Maurício Noriega: Botafogo tem muito a aprender com o Fortaleza
Em pleno ataque de nervos, o líder e ainda favorito ao título nacional precisa da paciência e da confiança no trabalho que marcam o maior time do Nordeste hoje
A classificação do Fortaleza para a final da Sul-americana deixa a sensação de que o primeiro título internacional do futebol do Nordeste brasileiro nunca esteve tão próximo. A história de reconstrução e afirmação do Leão do Pici deve ser vista como um ensinamento para o Botafogo, líder e ainda grande favorito à conquista do Campeonato Brasileiro. Em meio a um injustificável ataque de nervos, o Fogão coloca em risco sua história de reconstrução.
A resiliência e a confiança demonstradas pelo Fortaleza em seu projeto foram determinantes. Méritos para o presidente Marcelo Paz, que segurou o treinador argentino Juan Pablo Vojvoda quando o time frequentou a zona de rebaixamento do Brasileirão por 14 rodadas, ano passado. Vojvoda também mostrou comprometimento com o projeto e a instituição ao recusar ofertas que vieram de clubes maiores. Ao não se deixar seduzir como havia feito Rogério Ceni, que largou o Fortaleza pelo Flamengo, Vojvoda deu sustentação ao trabalho e pode ser apontado hoje, sem exageros, como um dos maiores, senão o maior treinador da história do clube.
O Fortaleza tem planos de migrar para o modelo SAF (Sociedade Anônima do Futebol), adotado pelo Botafogo em sua retomada. Além da diferença de projetos e modelos, existem alguns pontos nos quais o Botafogo deveria se inspirar no Fortaleza.
O primeiro deles parece ser o próprio dono do clube, o empresário norte-americano John Textor. Ainda noviço no mundo do futebol, Textor não tem a experiência e o conhecimento do ambiente demonstrados por Marcelo Paz, que inclusive atuou como comentarista esportivo entre 2012 e 2013. Textor e seu grupos de gestores de futebol são extremamente suscetíveis ao comportamento da torcida e dos jogadores do Botafogo.

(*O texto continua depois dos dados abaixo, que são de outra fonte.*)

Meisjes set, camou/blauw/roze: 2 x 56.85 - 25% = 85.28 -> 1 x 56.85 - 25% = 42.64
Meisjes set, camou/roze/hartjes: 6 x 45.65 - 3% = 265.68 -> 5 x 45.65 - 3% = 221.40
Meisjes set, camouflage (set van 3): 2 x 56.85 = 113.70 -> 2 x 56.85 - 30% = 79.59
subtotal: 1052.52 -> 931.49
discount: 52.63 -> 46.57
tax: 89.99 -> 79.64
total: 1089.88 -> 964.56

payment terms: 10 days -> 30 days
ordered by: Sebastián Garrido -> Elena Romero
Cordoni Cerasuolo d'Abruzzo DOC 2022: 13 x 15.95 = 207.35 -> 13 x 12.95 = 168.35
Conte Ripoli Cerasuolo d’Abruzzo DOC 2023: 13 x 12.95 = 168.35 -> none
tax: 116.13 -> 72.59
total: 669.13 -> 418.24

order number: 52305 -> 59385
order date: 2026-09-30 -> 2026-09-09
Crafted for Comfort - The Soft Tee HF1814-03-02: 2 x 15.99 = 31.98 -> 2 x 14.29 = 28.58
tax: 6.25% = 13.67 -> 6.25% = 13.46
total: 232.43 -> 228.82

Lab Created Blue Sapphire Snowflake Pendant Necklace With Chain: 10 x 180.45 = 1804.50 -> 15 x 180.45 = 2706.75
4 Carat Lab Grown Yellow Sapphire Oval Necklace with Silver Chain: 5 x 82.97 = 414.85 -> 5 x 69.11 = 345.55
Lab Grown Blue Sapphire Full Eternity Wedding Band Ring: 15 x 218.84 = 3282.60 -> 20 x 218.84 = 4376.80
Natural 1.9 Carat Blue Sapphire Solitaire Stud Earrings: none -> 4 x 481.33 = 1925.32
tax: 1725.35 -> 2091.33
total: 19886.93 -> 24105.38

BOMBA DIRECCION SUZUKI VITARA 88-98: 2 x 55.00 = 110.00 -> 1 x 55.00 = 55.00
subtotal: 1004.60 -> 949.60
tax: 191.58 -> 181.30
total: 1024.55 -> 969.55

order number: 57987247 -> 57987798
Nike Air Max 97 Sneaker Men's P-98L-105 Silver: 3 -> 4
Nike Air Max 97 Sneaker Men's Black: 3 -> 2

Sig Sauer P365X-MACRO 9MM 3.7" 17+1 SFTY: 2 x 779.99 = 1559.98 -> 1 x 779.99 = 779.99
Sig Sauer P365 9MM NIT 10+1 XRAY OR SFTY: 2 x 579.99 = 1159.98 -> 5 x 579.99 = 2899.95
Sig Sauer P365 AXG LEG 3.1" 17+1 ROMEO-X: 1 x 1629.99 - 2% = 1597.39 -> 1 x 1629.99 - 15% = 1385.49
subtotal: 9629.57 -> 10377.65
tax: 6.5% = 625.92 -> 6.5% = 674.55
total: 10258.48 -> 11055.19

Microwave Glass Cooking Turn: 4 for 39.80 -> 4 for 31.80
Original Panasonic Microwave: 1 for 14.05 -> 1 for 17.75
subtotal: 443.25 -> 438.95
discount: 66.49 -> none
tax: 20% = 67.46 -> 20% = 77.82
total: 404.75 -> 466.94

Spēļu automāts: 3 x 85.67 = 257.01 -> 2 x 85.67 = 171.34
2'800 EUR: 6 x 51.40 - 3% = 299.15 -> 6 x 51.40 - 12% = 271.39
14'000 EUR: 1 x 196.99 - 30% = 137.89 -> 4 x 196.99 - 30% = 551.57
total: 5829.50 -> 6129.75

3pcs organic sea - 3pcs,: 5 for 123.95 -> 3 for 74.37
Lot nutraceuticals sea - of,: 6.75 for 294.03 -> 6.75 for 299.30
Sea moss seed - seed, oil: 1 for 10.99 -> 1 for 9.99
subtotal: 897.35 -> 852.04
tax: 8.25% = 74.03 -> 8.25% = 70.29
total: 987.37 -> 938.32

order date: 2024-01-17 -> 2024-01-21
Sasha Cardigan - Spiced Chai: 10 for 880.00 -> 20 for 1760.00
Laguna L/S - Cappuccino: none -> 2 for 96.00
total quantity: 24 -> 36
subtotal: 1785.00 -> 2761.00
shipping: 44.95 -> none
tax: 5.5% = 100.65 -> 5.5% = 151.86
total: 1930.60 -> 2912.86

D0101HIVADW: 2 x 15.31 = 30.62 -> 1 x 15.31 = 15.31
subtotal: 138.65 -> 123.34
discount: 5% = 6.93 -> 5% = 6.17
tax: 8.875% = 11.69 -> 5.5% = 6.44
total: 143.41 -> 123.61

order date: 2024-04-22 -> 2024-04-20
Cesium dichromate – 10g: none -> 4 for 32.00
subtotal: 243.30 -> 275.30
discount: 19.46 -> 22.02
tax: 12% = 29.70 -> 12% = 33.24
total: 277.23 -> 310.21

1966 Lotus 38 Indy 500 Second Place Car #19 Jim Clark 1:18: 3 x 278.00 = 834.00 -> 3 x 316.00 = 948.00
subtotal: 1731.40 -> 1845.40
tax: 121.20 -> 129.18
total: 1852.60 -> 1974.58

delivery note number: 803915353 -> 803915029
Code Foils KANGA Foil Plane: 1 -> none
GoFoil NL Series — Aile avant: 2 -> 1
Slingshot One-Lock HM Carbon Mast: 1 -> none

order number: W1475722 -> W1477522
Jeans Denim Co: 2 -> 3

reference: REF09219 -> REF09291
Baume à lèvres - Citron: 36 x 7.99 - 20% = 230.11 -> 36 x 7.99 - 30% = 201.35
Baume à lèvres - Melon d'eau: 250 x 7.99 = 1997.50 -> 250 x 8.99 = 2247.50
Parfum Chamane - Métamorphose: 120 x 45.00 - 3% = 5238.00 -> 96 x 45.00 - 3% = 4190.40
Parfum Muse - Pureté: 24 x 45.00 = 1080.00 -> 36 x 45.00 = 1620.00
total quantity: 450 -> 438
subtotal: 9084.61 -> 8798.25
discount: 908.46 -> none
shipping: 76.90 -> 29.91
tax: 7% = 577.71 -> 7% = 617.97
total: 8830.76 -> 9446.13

Tiveram dificuldades para lidar com os chiliques dos treinadores portugueses que passaram pelo clube. O segundo erro não foi do clube, mas de quem a instituição contratou. A Luís Castro faltou o comprometimento demonstrado por Vojvoda ao projeto do Fortaleza. A Bruno Lage faltou controle emocional para lidar com uma oscilação prevista e anunciada. O terceiro erro pode ser o mais grave. O Botafogo pode estar repetindo a insanidade do rival Flamengo, que entregou a chave do vestiário para os jogadores e perdeu o controle do time. A conferir.
Nos confrontos semifinais diante do Corinthians, o trabalho coletivo do Fortaleza sepultou velhas teses de peso de camisa e supostas estratégias defensivas para levar decisões para as penalidades. Fato é que o time paulista estava pendurado desde a classificação que não mereceu diante do Estudiantes. O Corinthians desenvolveu alergia à bola. Seus jogadores parecem ter urticária quando a redonda fica muito tempo em seus pés. Mano Menezes terá muito trabalho para evitar que o rebaixamento entre em pauta.
O Botafogo precisa agora lidar com a precipitada ira de sua torcida. O time segue com vantagem administrável e precisa acreditar no que foi construído até agora. A lição das 14 rodadas na zona de rebaixamento do Fortaleza precisa ser aprendida. O que ficou evidente é que quando trouxe Lage o Bota pareceu apostar mais na nacionalidade que na racionalidade. Porque o auxiliar Cláudio Caçapa estava ali, conhecia o trabalho de Castro, era conhecido pelos jogadores, não precisava de adaptação e nem trazia ideias diferentes.
O tempo dirá se o Botafogo vai sucumbir aos nervos ou beberá da fonte serena do Fortaleza.